Dossier santé numérique: Bélanger se réserve le droit de stopper les projets pilotes

La Presse Canadienne | 21 avril 2026 | 19:19
Prestation de serment de la ministre de la Santé du Québec, Sonia Bélanger, le 21 avril 2026. LA PRESSE CANADIENNE/Jacques Boissinot

Le gouvernement Fréchette se garde un droit de veto sur la mise en place le 9 mai dans deux régions du Dossier santé numérique (DSN), le virage numérique controversé du réseau mené par l’agence Santé Québec.

Deux Centres intégrés universitaires de santé et de services sociaux (CIUSSS) doivent mettre en place un projet pilote à compter du 9 mai, en Mauricie et dans le nord de l’île de Montréal, mais des professionnels de la santé ont tiré la sonnette d’alarme en raison de plusieurs ratés.

En entrevue avec La Presse Canadienne mardi, la ministre de la Santé, Sonia Bélanger, a indiqué qu’elle pourra stopper les projets pilotes. 

«Je serai en mesure de donner un ‘go’ ou un ‘no go’ pour la mise en place le 9 mai prochain», a-t-elle déclaré à l’agora de l’Assemblée nationale, en marge de la prestation de serment du conseil des ministres du gouvernement Fréchette.  

Mme Bélanger a assuré qu’elle suit le dossier quotidiennement, qu’elle rencontre chaque semaine Santé Québec pour discuter de l’avancement du chantier et que la première ministre Christine Fréchette est aussi au courant. 

«On est sur la bonne voie en matière de préparation», a-t-elle soutenu.  

La ministre a parlé d’un «changement radical, majeur», qui implique l’intégration de 4000 systèmes en un seul.

Au cours des derniers jours, l’agence Santé Québec a tenté de se faire rassurante sur l’avancement du DSN, cependant le Parti québécois (PQ) réclame un temps d’arrêt et de convoquer Santé Québec en commission parlementaire. 

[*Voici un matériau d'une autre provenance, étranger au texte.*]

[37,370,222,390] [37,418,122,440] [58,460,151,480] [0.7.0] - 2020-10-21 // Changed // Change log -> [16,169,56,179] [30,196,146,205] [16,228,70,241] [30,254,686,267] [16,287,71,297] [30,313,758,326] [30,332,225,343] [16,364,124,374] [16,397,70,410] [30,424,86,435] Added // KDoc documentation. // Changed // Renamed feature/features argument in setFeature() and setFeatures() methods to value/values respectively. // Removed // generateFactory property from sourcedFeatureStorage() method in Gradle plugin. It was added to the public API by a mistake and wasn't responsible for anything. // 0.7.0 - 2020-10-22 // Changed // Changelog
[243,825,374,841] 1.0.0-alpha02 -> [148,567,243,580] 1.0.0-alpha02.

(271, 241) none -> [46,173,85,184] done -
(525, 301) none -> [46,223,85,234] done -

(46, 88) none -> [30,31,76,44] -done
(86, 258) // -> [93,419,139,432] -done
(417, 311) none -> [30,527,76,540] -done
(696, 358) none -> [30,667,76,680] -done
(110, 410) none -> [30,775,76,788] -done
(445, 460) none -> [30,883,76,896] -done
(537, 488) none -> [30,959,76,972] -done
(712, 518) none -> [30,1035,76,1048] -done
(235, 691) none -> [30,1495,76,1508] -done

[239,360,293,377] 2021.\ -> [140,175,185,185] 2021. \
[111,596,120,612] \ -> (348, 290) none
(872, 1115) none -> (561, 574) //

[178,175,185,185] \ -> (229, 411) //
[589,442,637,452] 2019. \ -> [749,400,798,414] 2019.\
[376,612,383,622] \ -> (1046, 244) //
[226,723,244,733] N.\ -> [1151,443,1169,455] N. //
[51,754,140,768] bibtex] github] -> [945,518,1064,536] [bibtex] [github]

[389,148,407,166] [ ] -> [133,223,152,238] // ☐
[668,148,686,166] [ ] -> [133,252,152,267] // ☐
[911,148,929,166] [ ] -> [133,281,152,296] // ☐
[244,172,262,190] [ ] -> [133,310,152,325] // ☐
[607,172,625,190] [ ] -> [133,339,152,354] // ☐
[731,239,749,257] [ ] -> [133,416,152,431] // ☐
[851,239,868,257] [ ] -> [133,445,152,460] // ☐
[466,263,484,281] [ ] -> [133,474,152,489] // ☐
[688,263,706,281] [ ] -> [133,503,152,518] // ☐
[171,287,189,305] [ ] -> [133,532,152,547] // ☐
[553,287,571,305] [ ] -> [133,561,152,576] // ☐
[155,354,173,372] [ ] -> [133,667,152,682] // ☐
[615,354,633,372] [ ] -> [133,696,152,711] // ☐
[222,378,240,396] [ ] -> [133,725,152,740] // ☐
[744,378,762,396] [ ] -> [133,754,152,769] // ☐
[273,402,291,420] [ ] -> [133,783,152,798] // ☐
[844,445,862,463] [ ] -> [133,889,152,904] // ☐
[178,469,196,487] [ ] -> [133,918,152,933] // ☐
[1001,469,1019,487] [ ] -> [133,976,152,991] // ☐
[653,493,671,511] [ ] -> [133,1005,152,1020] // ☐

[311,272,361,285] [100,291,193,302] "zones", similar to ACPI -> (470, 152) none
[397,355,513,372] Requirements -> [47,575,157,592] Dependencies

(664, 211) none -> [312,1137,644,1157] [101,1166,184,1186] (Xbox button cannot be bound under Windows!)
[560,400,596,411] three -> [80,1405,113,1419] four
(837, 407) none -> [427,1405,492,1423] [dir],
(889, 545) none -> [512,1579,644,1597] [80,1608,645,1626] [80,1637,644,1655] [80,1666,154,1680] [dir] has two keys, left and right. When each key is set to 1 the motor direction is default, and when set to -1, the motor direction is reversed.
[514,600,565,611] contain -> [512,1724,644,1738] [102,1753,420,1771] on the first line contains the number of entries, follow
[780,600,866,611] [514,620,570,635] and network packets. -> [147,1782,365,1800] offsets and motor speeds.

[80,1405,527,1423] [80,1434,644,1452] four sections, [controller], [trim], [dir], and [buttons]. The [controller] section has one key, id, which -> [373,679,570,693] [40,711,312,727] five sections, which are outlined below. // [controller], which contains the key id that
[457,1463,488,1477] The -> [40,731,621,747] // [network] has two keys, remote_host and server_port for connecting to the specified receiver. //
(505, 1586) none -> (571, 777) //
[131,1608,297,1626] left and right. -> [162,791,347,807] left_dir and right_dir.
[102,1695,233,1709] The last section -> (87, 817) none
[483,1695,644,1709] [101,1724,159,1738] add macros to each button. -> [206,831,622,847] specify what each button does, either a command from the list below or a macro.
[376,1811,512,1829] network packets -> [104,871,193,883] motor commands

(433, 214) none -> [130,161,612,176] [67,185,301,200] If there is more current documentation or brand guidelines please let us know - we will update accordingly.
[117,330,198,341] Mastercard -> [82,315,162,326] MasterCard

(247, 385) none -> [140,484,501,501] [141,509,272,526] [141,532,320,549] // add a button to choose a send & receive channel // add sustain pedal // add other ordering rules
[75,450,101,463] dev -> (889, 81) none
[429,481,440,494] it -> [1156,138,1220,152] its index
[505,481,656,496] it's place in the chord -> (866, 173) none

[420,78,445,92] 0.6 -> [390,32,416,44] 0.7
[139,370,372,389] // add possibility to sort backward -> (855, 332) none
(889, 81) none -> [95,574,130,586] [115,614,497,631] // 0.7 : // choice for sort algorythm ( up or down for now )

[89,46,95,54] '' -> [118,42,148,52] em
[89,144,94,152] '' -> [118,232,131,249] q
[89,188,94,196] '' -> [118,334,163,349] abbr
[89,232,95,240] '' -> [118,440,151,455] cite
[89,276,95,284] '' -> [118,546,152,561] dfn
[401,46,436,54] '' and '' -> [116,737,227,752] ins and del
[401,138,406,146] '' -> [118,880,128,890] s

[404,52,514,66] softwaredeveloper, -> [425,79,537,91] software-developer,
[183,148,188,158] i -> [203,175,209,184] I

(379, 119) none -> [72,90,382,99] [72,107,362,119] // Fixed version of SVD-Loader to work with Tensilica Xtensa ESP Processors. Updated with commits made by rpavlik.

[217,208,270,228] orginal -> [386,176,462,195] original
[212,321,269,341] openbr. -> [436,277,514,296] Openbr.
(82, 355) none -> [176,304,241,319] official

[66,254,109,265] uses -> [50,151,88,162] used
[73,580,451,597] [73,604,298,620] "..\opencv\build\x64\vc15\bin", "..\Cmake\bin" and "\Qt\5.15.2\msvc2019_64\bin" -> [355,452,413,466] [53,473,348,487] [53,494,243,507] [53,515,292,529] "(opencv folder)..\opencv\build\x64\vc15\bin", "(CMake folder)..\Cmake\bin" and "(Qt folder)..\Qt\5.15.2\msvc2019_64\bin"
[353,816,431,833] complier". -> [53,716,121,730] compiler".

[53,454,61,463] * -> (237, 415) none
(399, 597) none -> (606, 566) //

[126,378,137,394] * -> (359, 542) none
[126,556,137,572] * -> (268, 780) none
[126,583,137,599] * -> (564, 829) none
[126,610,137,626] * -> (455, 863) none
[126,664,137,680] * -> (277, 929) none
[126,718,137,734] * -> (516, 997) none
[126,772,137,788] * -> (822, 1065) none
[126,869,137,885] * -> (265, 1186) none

«Tous les professionnels, que ce soient les médecins, que ce soient les inhalothérapeutes, que ce soient différents groupes, nous disent: ‘dans mon domaine, je vois ça comme étant un grand risque pour la continuité des soins et pour la santé des gens’», a évoqué le député péquiste Joël Arseneau, en mêlée de presse au parlement mardi matin.

«Nous, on dit qu’on ne peut pas prendre ce risque-là», a-t-il ajouté. 

Selon lui, il faut prendre une pause et demander à Santé Québec «où ils en sont rendus, quel est l’état de la situation, qu’ils répondent aux préoccupations des gens et qu’ils nous disent quel est le plan de contingence pour qu’on sache où on s’en va».

De son côté, le Parti libéral du Québec (PLQ) veut mettre en place trois «conditions gagnantes», pour reprendre les mots du député libéral Monsef Derraji. 

Ce dernier réclame que l’entreprise responsable du système déploie davantage de personnel pour aider les utilisateurs. Aussi, le PLQ veut des ressources supplémentaires dans les centres d’assistance pour gérer les problèmes informatiques.

Enfin, les libéraux demandent un plan «précis et clair» pour la reprise des chirurgies qui pourraient être annulées ou retardées en raison du déploiement du DSN. 

«Cela émane des discussions que j’aie eues avec le personnel le soignant», a justifié M. Derraji.